Le centre historique de Vilnius (Flickr)

À Paris en tout cas, Anne Hidalgo réfléchirait à autoriser l’agrandissement des terrasses à ceux qui en font la demande, soit en mordant sur les places de stationnement, soit en fermant la circulation de certaines rues le temps d’un week-end, rapporte Le Figaro. À Strasbourg, un accord a été signé entre la municipalité et l’Union des métiers et des industries de l’hôtellerie du Bas-Rhin : les bars et restaurants pourront bien étendre leurs terrasses.

Manger sous plexiglas

Au temps du Covid-19, le contact fait peur. Et si on commandait en ligne dans le restaurant ? Au lieu de tendre un menu, le serveur brandit un QR-code à scanner. En Italie, les restaurants qui ont rouvert depuis le 18 mai ont adopté cette option, la formule « Je vous prie de scanner ce code » remplçant le traditionnel « Qu’est-ce qui vous ferait plaisir ? ». La commande par QR-code inspire aussi en France, selon CNews : « À Rouen, par exemple, le site spécialisé « Rouen bouge » a lancé « Eat up ». Les clients scannent à l’aide de leur smartphone un QR code qui est présent sur chaque table. Le menu du restaurant s’affiche ensuite. Même concept pour Ouilacarte développée par AirK2. L’appli permet même aux utilisateurs de recevoir l’addition sur leur téléphone ».

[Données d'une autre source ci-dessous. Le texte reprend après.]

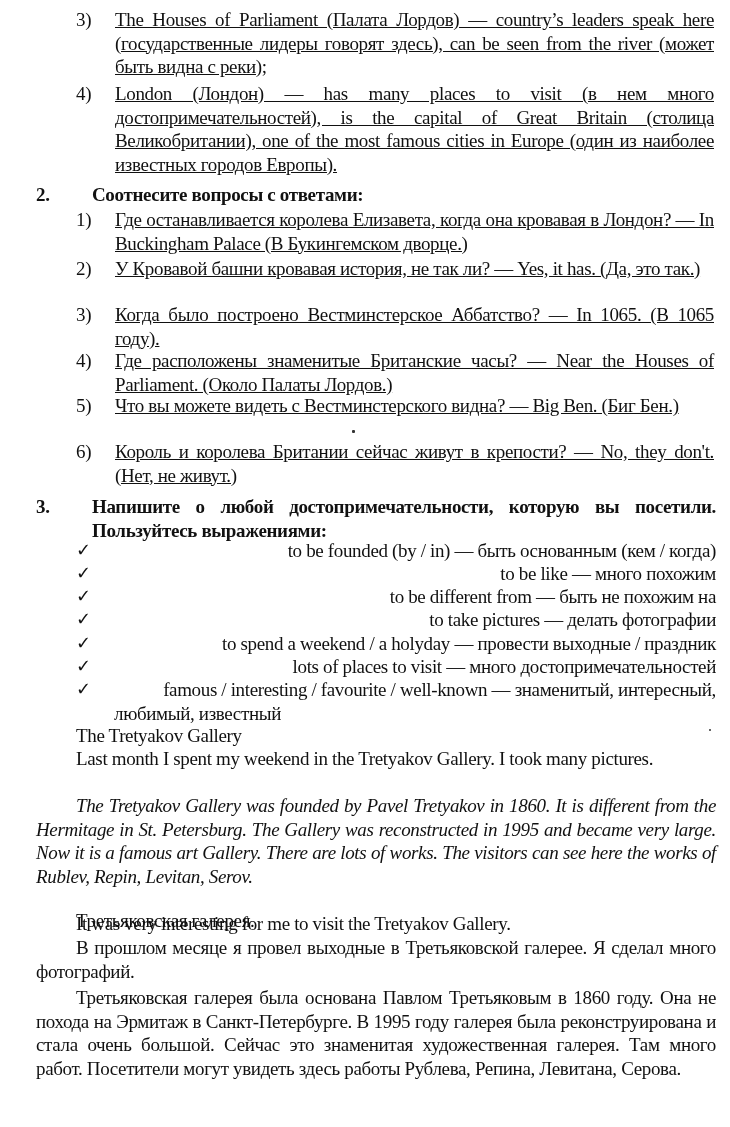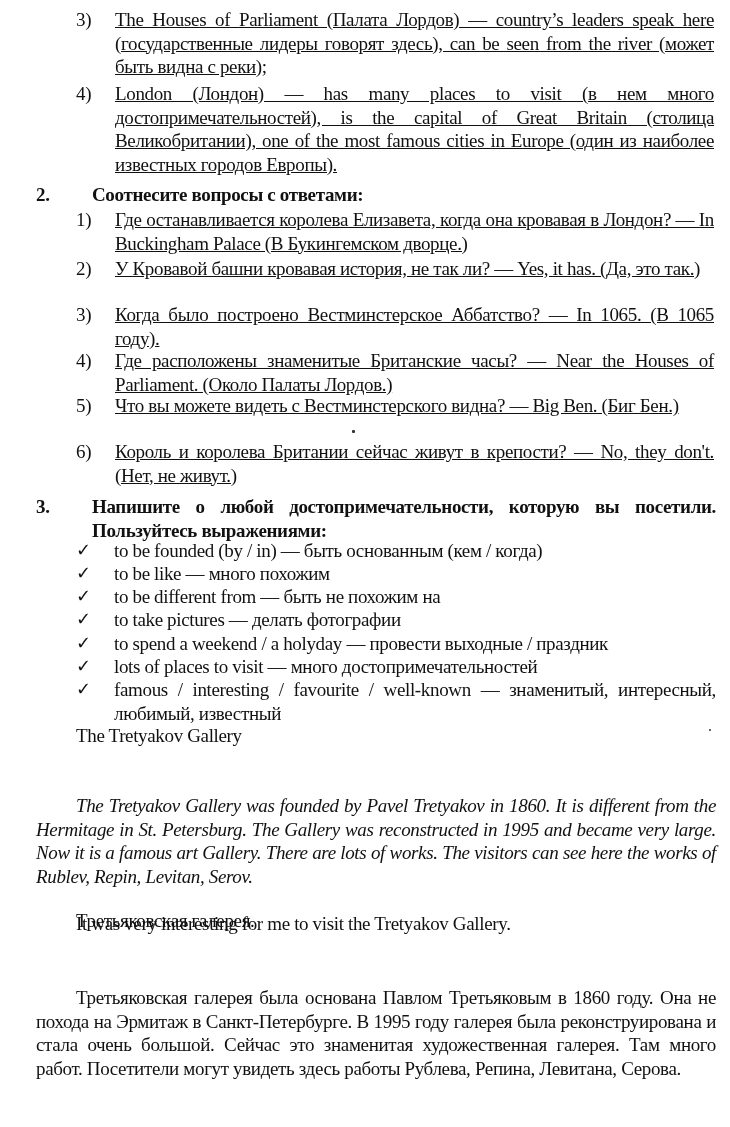"to be founded (by /" .check .txt { text-align: none -> right }
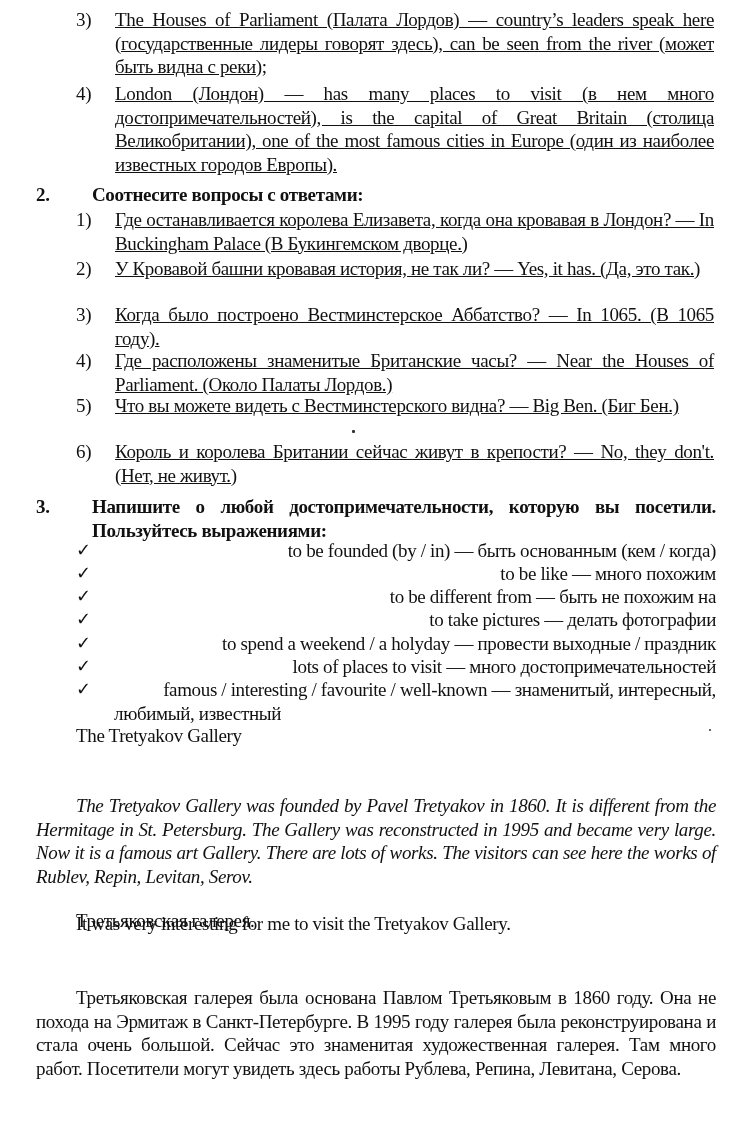"Last month I spent my" div.para { html: none -> <div> <span></span><span>Last month I spent my weekend in the Tretyakov Gallery. I took many pictures.</span> </div> }
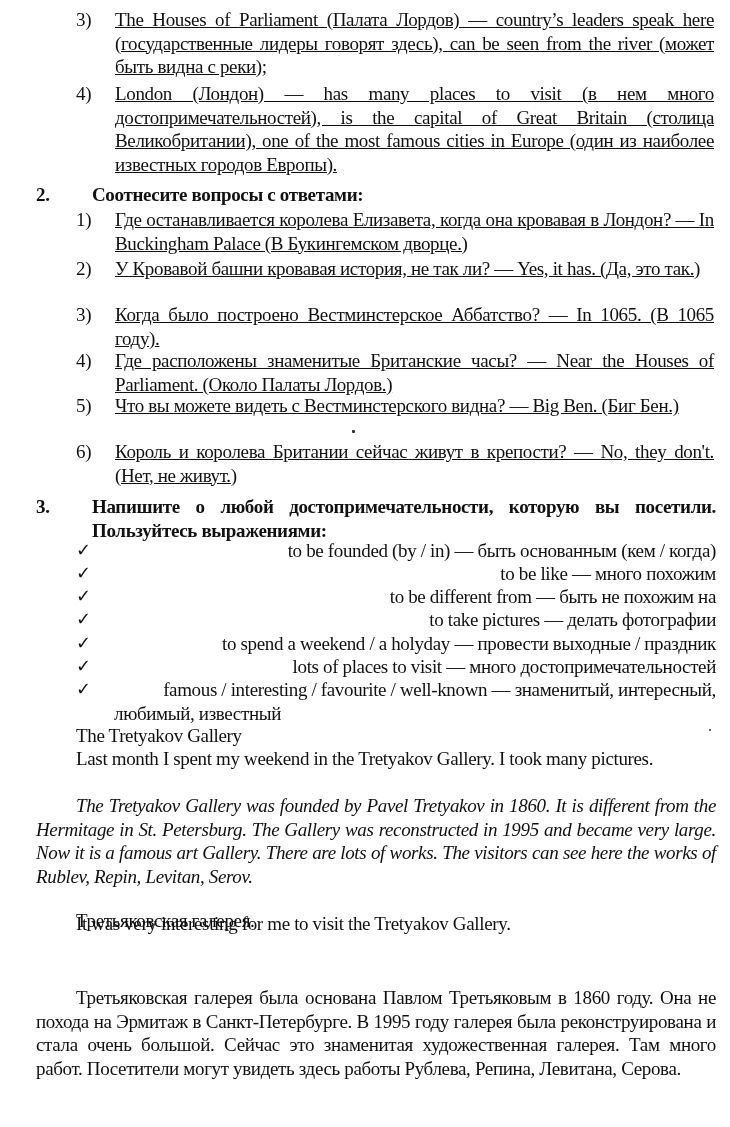"В прошлом месяце я провел" div.para { html: none -> <div> <span></span><span>В прошлом месяце я провел выходные в Третьяковской галерее. Я сделал много фотографий.</span> </div> }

Autre piste pour garantir au client un espace sain : la cloche. Cette fois, l’idée n’est plus de mettre le fromage ou un plat sous cloche, mais les client lui-même. Une trouvaille du designer français Christophe Gernigon avec son service Plex’Eat. « C’est comme un abat-jour de suspension sauf que l’arrière est ouvert, c’est transparent », décrit à FranceTVinfo le designer.

Dans un restaurant parisien, le H.A.N.D, des cloches Plex’eat équipent déjà deux tables. La cloche a un coût – 160 euros l’unité – mais pourrait vite être rentabilisée, explique le gérant du restaurant au journaliste, qui assure que les cloches ne lui font « perdre quasiment aucun couvert ». La cloche réhausserait par ailleurs l’expérience olfactive.

Les serres du restaurant Mediamatic (Mediamatic)

Moins évidentes à mettre en place, mais tout aussi efficaces que la cloche : les mini-serres. À Amsterdam, le restaurant Mediamatic ETEN (rattaché à un centre d’art et de biologie du même nom) propose ses « Serres séparées », des serres au bord de l’eau qui peuvent accueillir deux à quatre personnes.

Pour pouvoir tester un jour prochain l’un de ces « restaurants du futur », encore faut-il être certain qu’ils réouvrent. Aux États-Unis, c’est loin d’être une évidence. D’après Bloomberg, 25% des restaurants du pays pourraient ne pas rouvrir à cause des conséquences économiques de la pandémie de Covid-19. Une très mauvaise nouvelle quand on sait que le secteur de la restauration aux États-Unis emploie plus de 15 millions d’Américains.